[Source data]
--------------------------------------------------
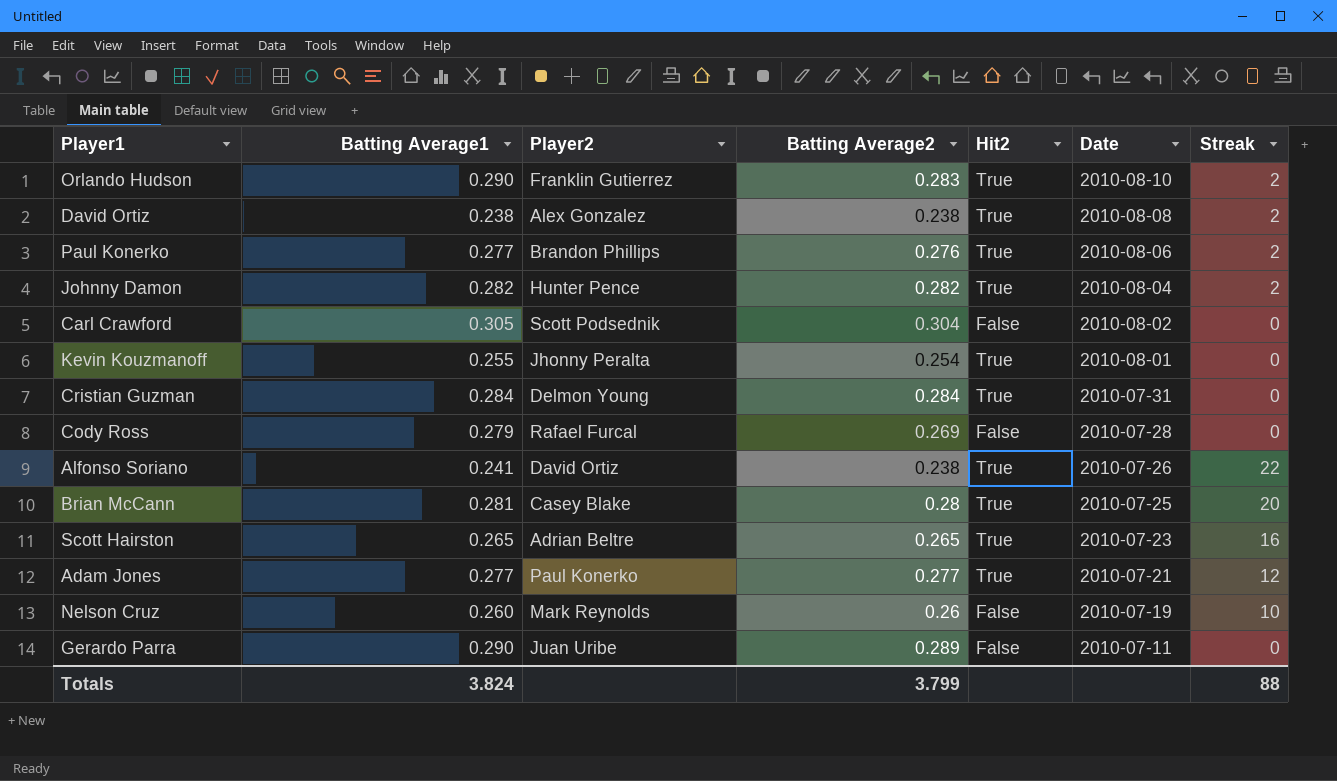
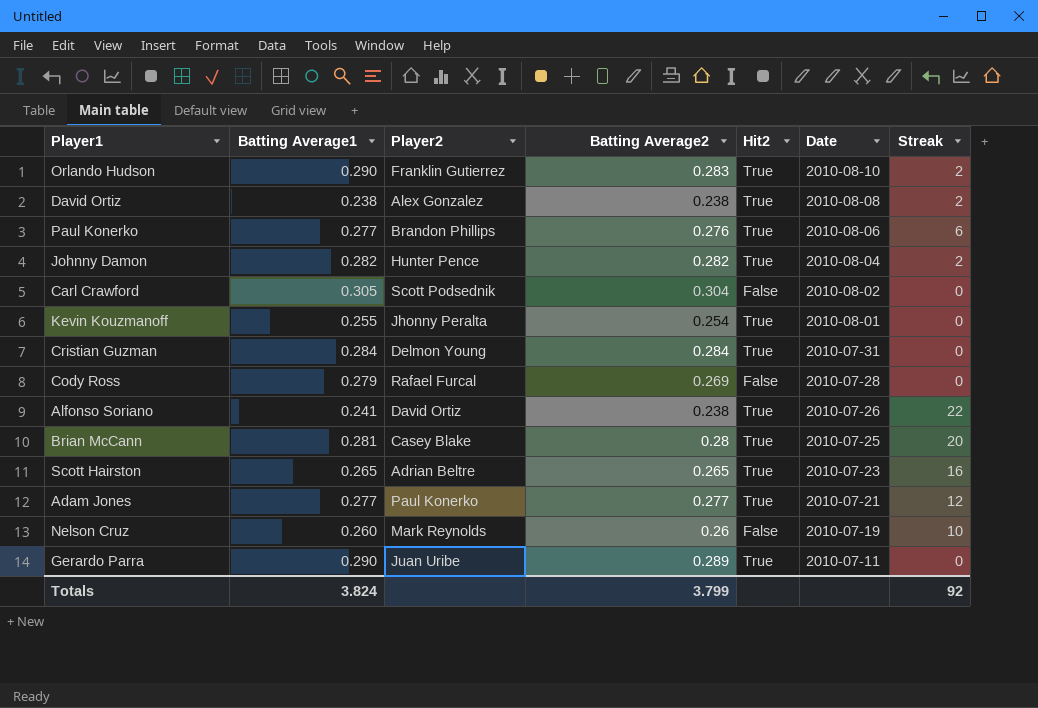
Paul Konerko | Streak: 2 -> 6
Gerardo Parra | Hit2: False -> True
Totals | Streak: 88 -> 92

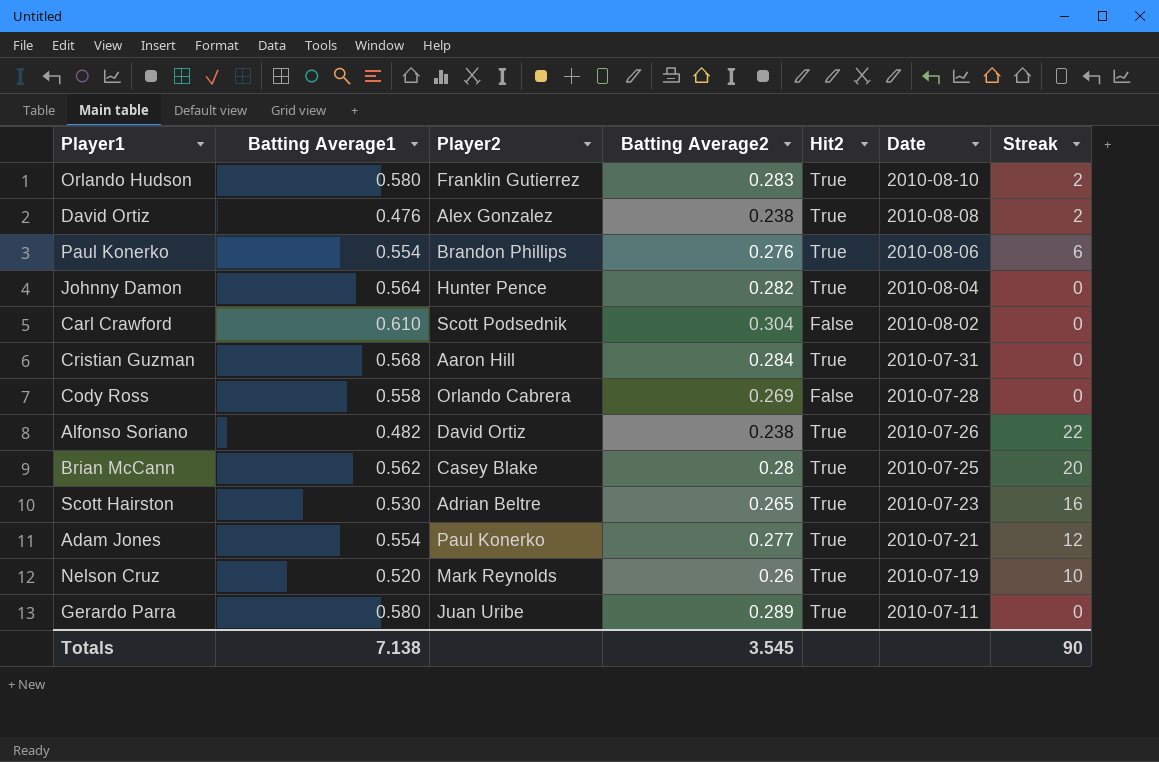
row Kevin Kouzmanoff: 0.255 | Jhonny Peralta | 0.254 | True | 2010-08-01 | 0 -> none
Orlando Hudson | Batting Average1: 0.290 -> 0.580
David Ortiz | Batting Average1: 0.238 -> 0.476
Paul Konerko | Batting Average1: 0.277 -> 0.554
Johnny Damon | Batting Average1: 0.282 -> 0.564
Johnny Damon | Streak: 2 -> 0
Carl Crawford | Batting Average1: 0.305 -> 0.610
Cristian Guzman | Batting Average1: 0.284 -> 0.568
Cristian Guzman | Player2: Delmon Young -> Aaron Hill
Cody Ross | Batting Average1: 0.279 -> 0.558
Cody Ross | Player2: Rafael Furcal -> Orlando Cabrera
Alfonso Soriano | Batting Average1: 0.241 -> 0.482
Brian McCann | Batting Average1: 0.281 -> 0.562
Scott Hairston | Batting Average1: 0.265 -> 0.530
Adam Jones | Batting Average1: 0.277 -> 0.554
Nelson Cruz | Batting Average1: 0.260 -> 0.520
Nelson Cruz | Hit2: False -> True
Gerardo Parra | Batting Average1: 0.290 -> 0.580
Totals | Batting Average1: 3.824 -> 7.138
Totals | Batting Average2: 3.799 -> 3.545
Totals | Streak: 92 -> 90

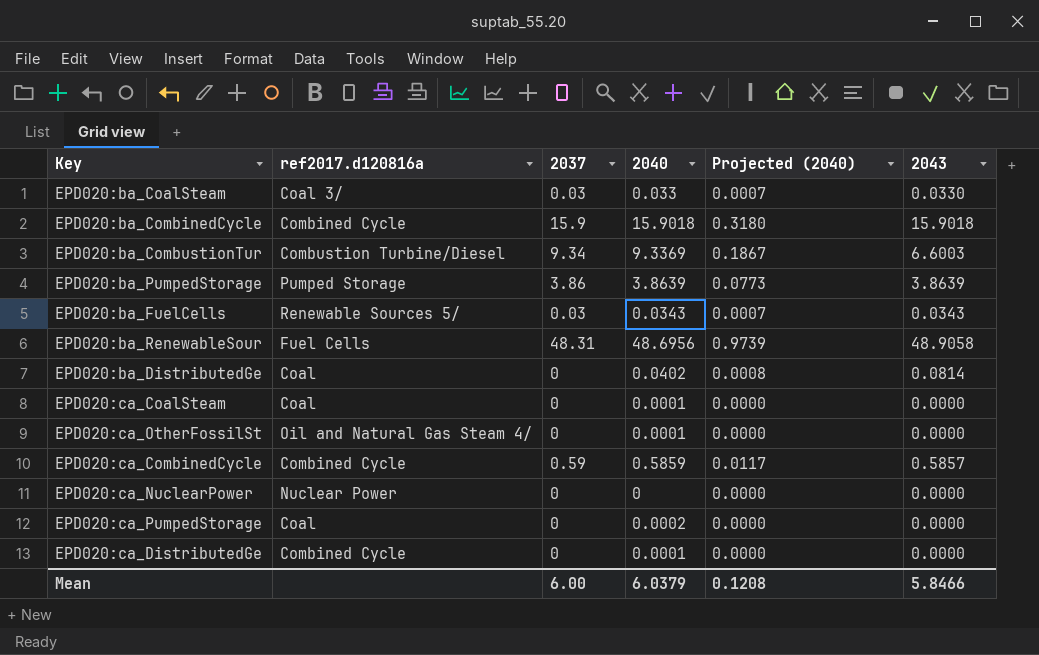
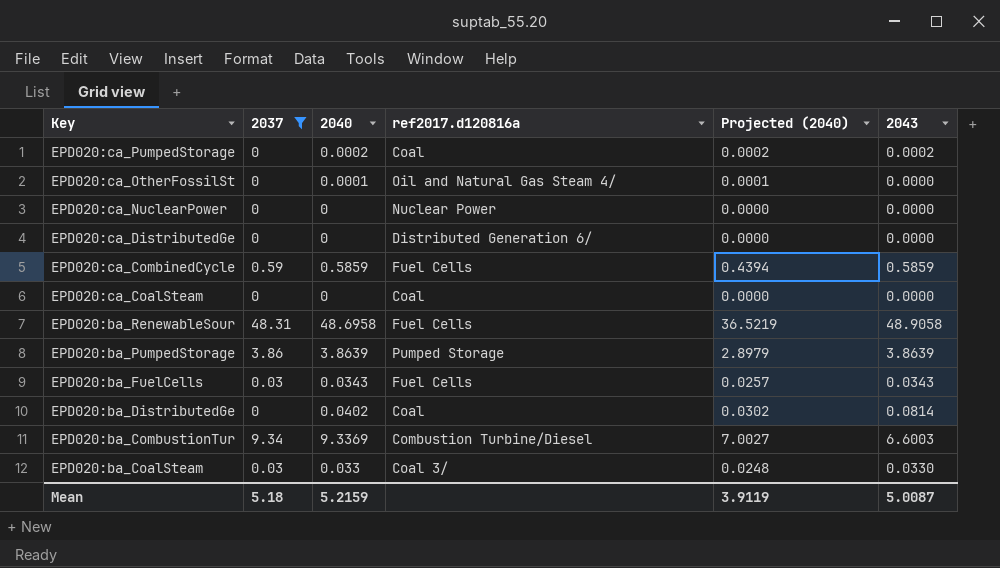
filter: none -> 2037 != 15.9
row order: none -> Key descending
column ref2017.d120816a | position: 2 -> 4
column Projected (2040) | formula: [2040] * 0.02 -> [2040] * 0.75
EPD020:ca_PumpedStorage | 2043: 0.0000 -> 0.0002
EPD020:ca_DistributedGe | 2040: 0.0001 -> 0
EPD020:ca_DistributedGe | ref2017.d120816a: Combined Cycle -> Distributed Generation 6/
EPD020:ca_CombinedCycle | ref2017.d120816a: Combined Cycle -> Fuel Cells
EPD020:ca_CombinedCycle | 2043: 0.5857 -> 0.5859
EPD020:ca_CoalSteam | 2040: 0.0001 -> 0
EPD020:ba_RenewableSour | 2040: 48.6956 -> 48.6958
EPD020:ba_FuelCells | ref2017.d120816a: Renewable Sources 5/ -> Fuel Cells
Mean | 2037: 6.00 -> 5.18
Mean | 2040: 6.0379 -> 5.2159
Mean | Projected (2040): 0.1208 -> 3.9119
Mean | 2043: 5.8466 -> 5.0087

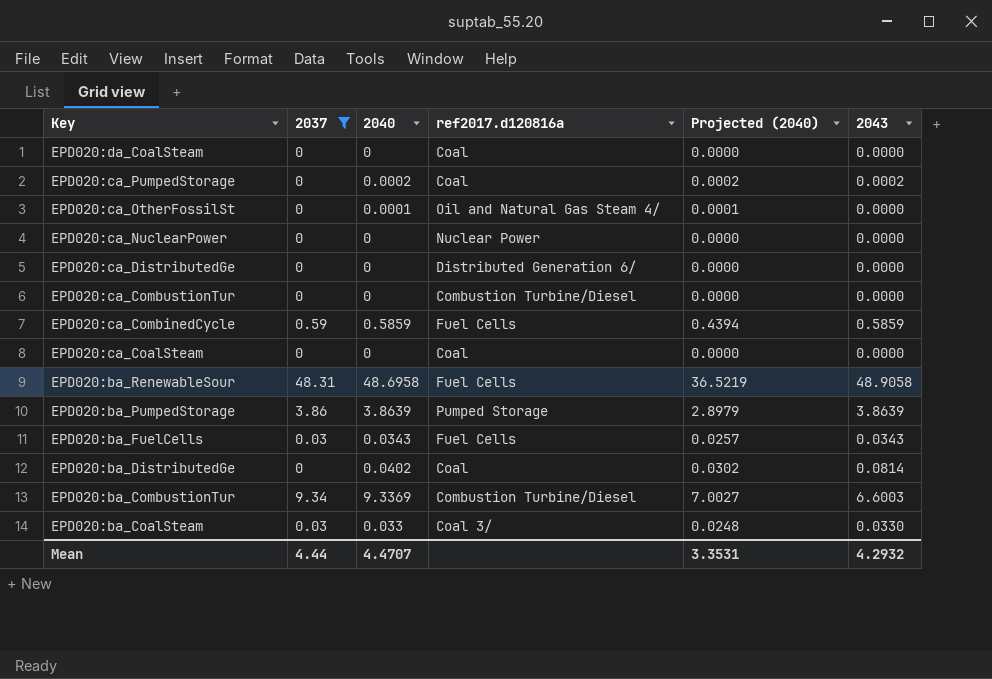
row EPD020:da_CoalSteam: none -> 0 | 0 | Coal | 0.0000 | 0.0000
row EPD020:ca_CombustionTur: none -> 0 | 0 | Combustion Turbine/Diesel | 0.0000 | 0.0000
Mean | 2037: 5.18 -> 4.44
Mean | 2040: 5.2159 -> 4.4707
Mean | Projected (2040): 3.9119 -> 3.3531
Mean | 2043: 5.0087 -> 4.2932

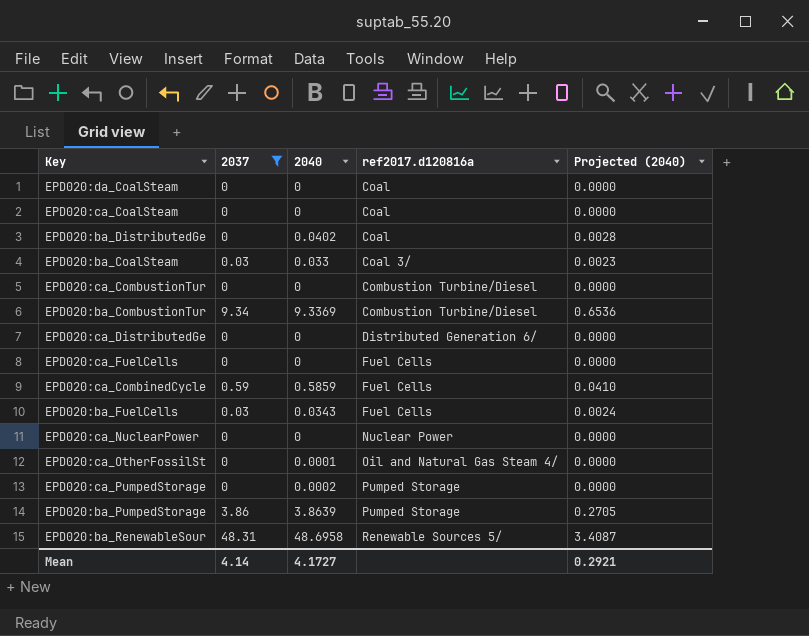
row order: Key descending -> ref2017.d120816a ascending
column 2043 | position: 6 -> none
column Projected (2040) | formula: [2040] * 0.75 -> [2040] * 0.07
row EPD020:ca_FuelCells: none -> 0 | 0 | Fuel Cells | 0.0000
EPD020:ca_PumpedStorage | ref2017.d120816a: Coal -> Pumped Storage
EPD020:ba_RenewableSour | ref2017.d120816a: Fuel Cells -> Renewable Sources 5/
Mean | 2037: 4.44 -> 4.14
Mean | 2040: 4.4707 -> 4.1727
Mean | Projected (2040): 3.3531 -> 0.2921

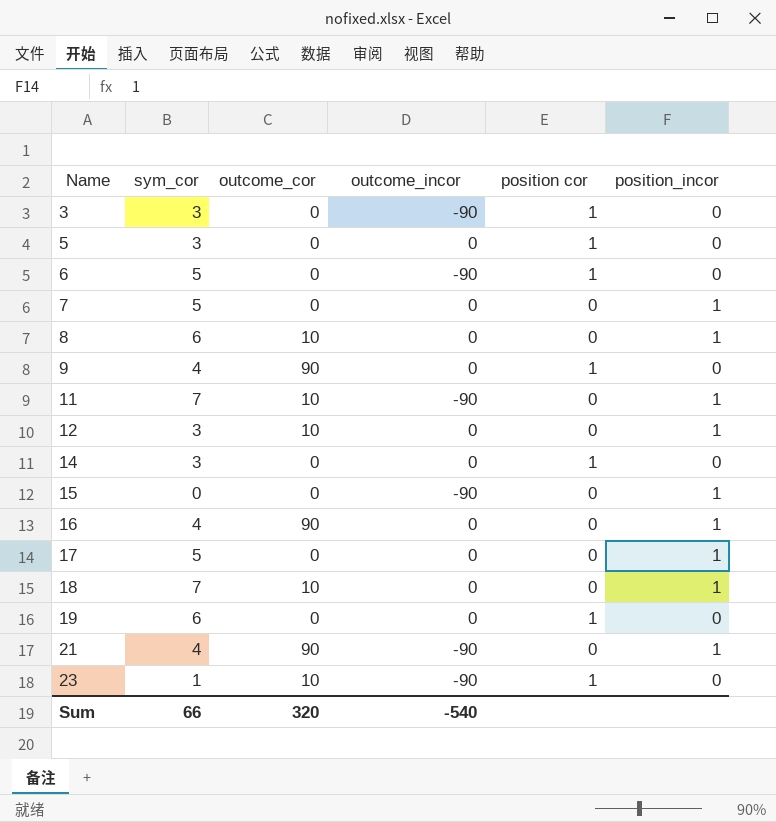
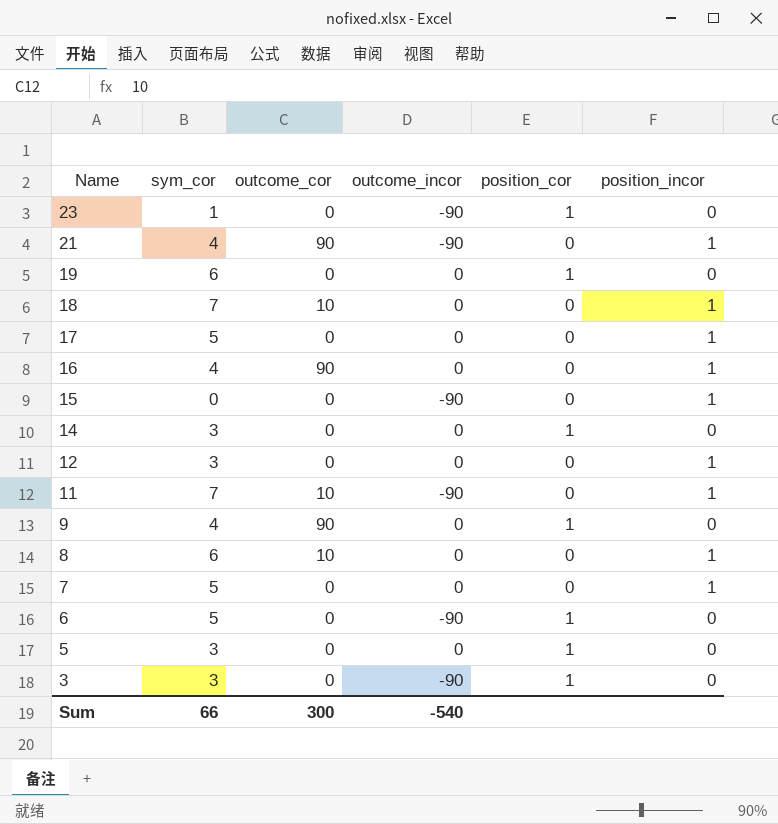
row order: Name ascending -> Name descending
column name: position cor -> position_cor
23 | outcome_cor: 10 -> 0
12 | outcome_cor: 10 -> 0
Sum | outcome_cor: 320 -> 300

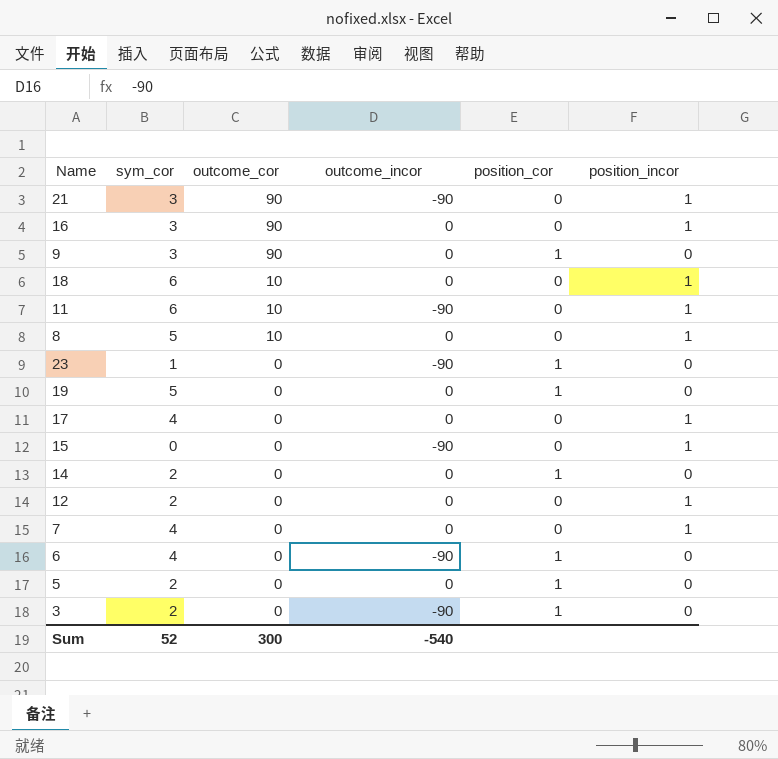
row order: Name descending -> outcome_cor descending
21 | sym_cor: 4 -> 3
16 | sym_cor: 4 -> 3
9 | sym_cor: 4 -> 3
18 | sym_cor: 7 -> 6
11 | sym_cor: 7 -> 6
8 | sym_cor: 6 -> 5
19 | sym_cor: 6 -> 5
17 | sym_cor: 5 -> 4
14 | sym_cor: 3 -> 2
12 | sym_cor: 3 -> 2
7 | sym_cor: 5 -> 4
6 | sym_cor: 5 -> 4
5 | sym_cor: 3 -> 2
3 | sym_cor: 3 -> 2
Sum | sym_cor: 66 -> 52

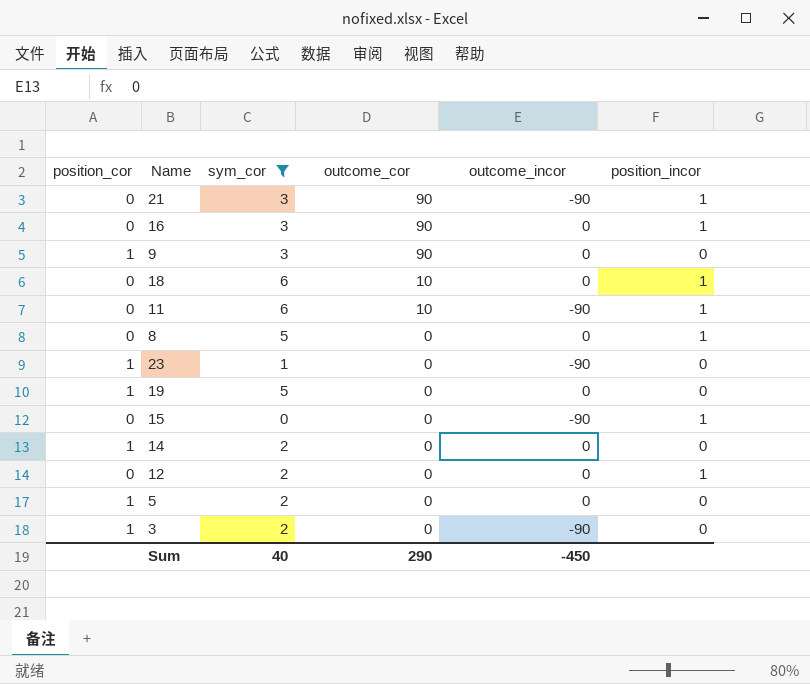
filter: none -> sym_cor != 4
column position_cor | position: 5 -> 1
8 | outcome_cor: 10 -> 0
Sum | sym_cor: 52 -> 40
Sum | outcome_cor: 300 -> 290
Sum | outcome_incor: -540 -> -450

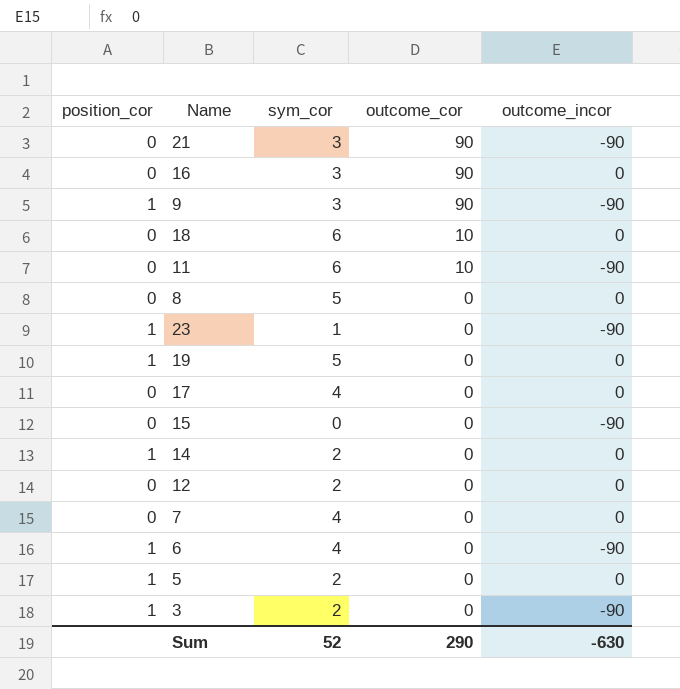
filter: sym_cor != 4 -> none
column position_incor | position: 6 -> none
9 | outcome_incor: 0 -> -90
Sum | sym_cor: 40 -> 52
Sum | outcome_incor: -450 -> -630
--------------------------------------------------
Transcribe exactly the lines that go from the one holding "5 | sym_cor: 3 -> 2" through the last line of the entries, both included, and nothing besides them. Do not include any pictures.

=== Task output ===
5 | sym_cor: 3 -> 2
3 | sym_cor: 3 -> 2
Sum | sym_cor: 66 -> 52

filter: none -> sym_cor != 4
column position_cor | position: 5 -> 1
8 | outcome_cor: 10 -> 0
Sum | sym_cor: 52 -> 40
Sum | outcome_cor: 300 -> 290
Sum | outcome_incor: -540 -> -450

filter: sym_cor != 4 -> none
column position_incor | position: 6 -> none
9 | outcome_incor: 0 -> -90
Sum | sym_cor: 40 -> 52
Sum | outcome_incor: -450 -> -630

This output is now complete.